The IMF credit facility does help borrowing countries to get more foreign debts to tide over the balance of payments difficulties but the underlying problems remain largely unresolved.
As interest rates are rising around the world, the World Bank Chief Economist Carmen Reinhart doubts that G-20 countries could address unsustainable debts of poor states.
Pakistan’s foreign debts are rising fast with multiple adverse impacts and rising risks. In its sixth review of its programme, the IMF staff has revealed that Pakistan would require a record $35bn gross external financing (10.1 per cent of GDP) to bridge the current account deficit and repay its loans in the financial year 2022-23.

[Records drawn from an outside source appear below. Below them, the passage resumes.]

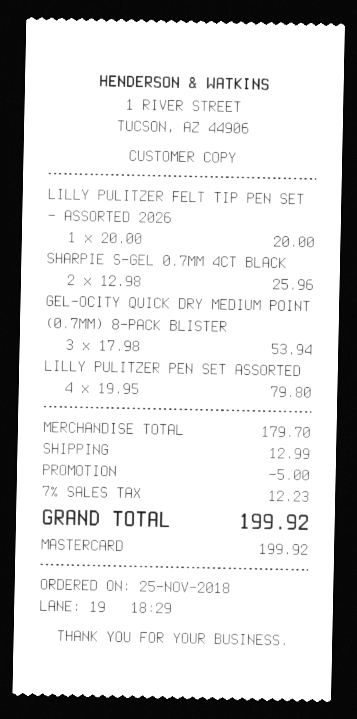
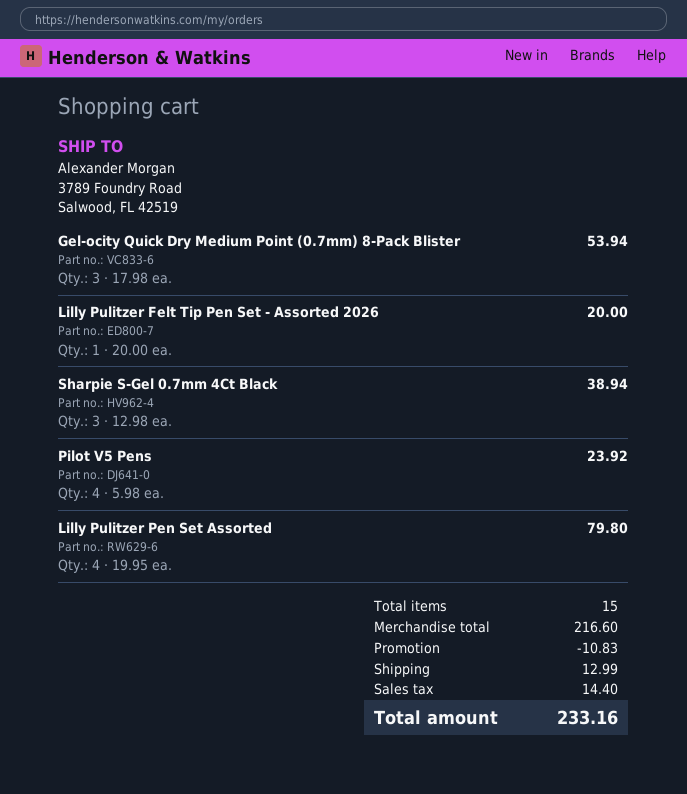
SHARPIE S-GEL 0.7MM 4CT BLACK: 2 x 12.98 = 25.96 -> 3 x 12.98 = 38.94
Pilot V5 Pens: none -> 4 x 5.98 = 23.92
subtotal: 179.70 -> 216.60
discount: 5.00 -> 10.83
tax: 12.23 -> 14.40
total: 199.92 -> 233.16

Only 7pc of firms in Pakistan raise finance from formal credit lending institutions, according to a World Bank Enterprises Survey
Policymakers including the central bank may pick up some useful ideas for the next round of negotiations with IMF by taking note of the views of Chinese investors and the country’s leading trade bodies to further speed up industrial productivity, boost exports and promote import substitution.
Of particular interest to the policymakers should be a research report entitled ‘Assessment of Monetary Policy Effectiveness in Pakistan’ by the Policy Advisory Board (PABF) of the country’s apex trade body — the Federation of Pakistan Chambers and Industry.

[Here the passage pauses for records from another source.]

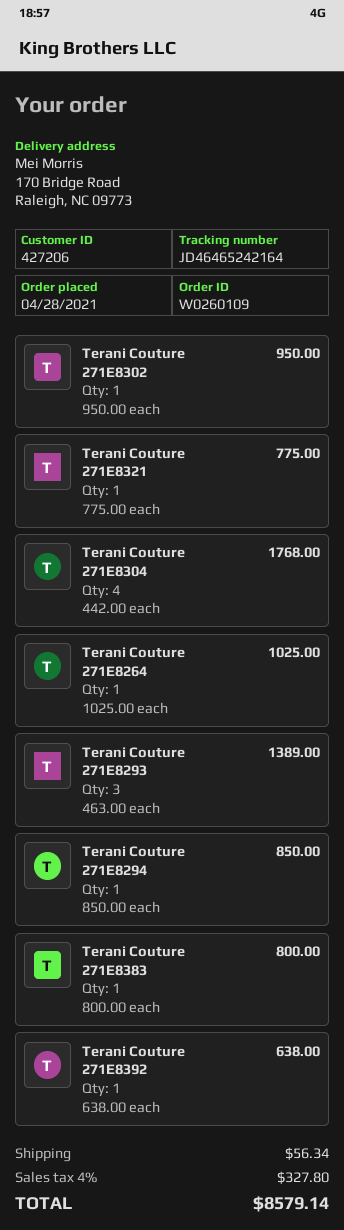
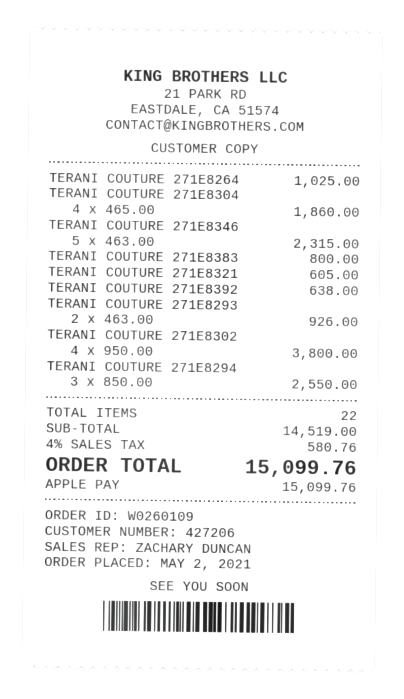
order date: 2021-04-28 -> 2021-05-02
Terani Couture 271E8302: 1 x 950.00 = 950.00 -> 4 x 950.00 = 3800.00
Terani Couture 271E8321: 1 x 775.00 = 775.00 -> 1 x 605.00 = 605.00
Terani Couture 271E8304: 4 x 442.00 = 1768.00 -> 4 x 465.00 = 1860.00
Terani Couture 271E8293: 3 x 463.00 = 1389.00 -> 2 x 463.00 = 926.00
Terani Couture 271E8294: 1 x 850.00 = 850.00 -> 3 x 850.00 = 2550.00
TERANI COUTURE 271E8346: none -> 5 x 463.00 = 2315.00
shipping: 56.34 -> none
tax: 4% = 327.80 -> 4% = 580.76
total: 8579.14 -> 15099.76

The potential Chinese investors have asked for additional incentives for setting up industrial projects in Rashakai Special Economic Zone. They want exemption of duties on imported raw materials, preferential power tariff, stable power supply and exemption of duties on export tariff for all products of the zone enterprises, especially to Afghanistan.

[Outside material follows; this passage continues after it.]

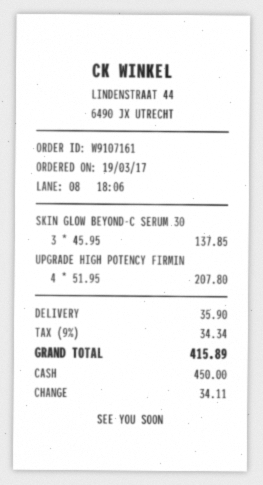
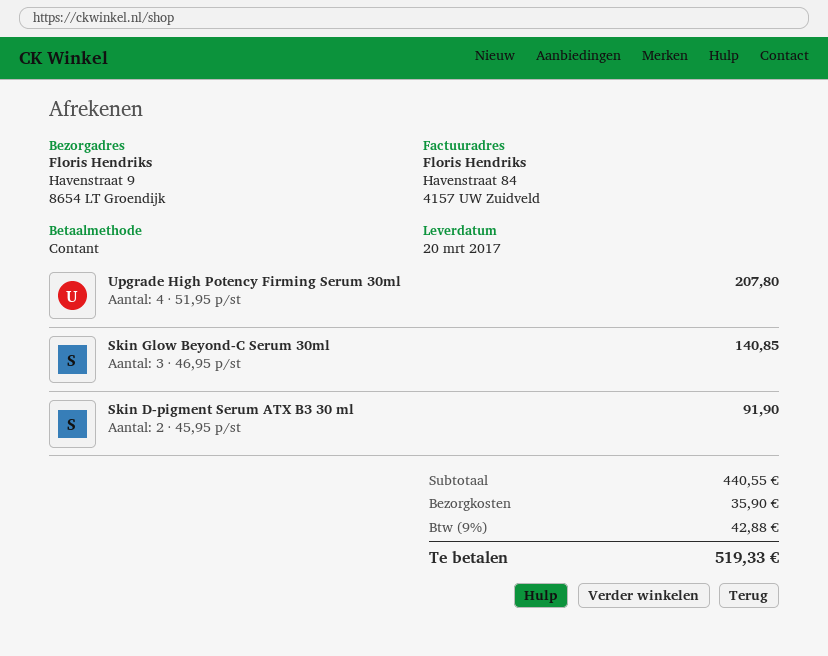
SKIN GLOW BEYOND-C SERUM 30: 3 x 45.95 = 137.85 -> 3 x 46.95 = 140.85
Skin D-pigment Serum ATX B3 30 ml: none -> 2 x 45.95 = 91.90
tax: 9% = 34.34 -> 9% = 42.88
total: 415.89 -> 519.33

The Federal Board of Revenue is not in a position to give any incentive in its domain owing to its commitment to the IMF, says an official.
To ease the cost of doing business, concerned authorities have informed the prime minister that 112 out of 167 reforms identified by the Board of Investment for all potential investors in special economic zones have been implemented. The remaining 55 reforms will also clear necessary regulatory approvals within a month.
All potential local and foreign investors (Chinese included) have been exempted from 37 approvals for investment in special economic zones across the country.
Prime Minister Imran Khan has also asked the authorities concerned to immediately resolve all pending issues of the small and medium enterprises sector related to export financing facility, payment of duty drawback on local taxes and levies and financing of banks to address their liquidity crunch.
Here it would be interesting to note that to phase out the refinance facilities the ministry of finance and the State Bank of Pakistan have agreed to jointly design and put in place an appropriate development financial institution by the end of April 2022 (a new IMF structural benchmark). It would be the basis for a plan to transfer refinance schemes to the government.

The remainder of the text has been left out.